◆ WHAT YOU WILL DO
Output exactly the lines below, starting with the line that has "- Without can_use_tool" and going on through the line that has "- Root cause", both included, and no other lines.

◆ TASK INPUTS

——

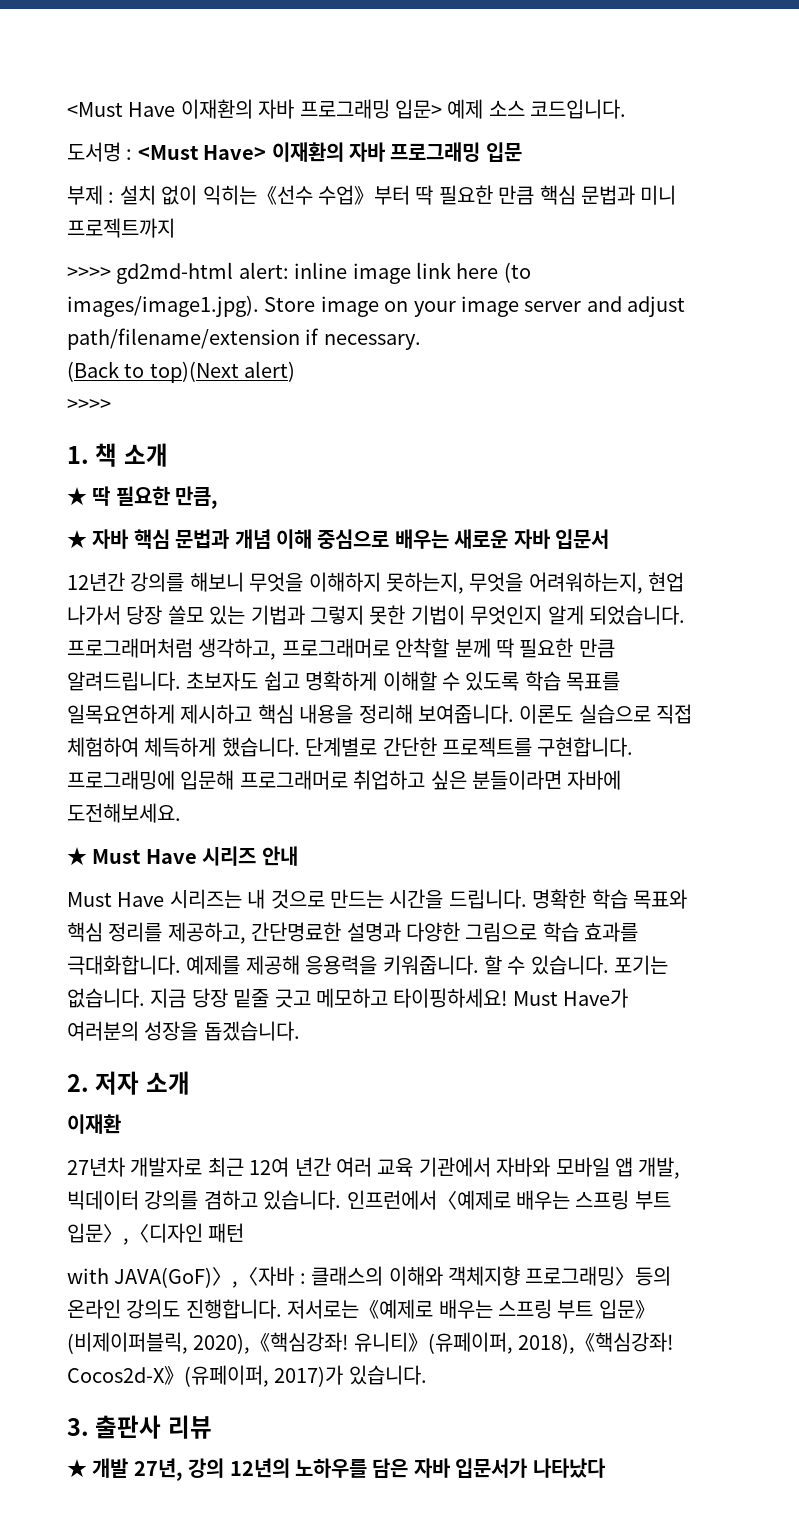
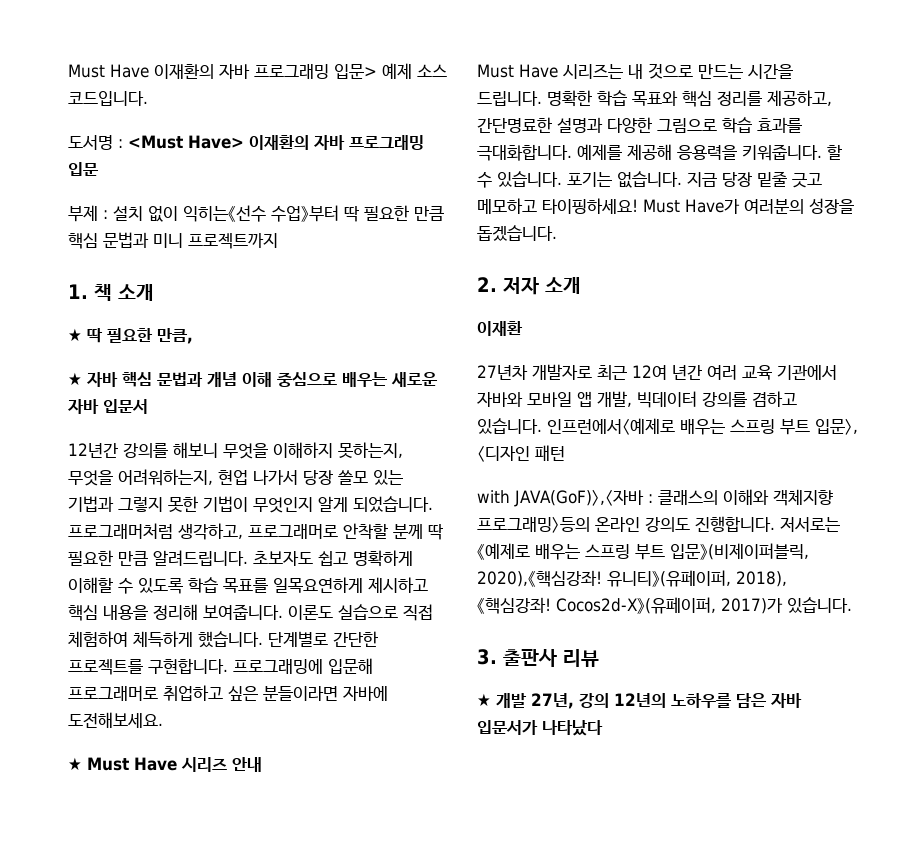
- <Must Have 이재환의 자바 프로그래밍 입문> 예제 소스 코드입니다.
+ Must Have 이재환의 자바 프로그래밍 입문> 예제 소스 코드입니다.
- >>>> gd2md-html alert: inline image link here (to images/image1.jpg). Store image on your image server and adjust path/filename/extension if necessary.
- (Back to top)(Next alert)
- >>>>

——

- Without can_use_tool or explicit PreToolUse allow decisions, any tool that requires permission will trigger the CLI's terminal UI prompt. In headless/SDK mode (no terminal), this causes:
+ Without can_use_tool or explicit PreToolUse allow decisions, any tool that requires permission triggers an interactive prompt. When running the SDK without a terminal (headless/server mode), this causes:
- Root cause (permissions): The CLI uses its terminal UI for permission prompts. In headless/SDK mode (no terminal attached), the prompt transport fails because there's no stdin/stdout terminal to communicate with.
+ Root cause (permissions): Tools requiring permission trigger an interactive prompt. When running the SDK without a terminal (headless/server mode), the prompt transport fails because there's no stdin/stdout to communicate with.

——

◆ RESPONSE BOX
- Without can_use_tool or explicit PreToolUse allow decisions, any tool that requires permission will trigger the CLI's terminal UI prompt. In headless/SDK mode (no terminal), this causes:
+ Without can_use_tool or explicit PreToolUse allow decisions, any tool that requires permission triggers an interactive prompt. When running the SDK without a terminal (headless/server mode), this causes:
- Root cause (permissions): The CLI uses its terminal UI for permission prompts. In headless/SDK mode (no terminal attached), the prompt transport fails because there's no stdin/stdout terminal to communicate with.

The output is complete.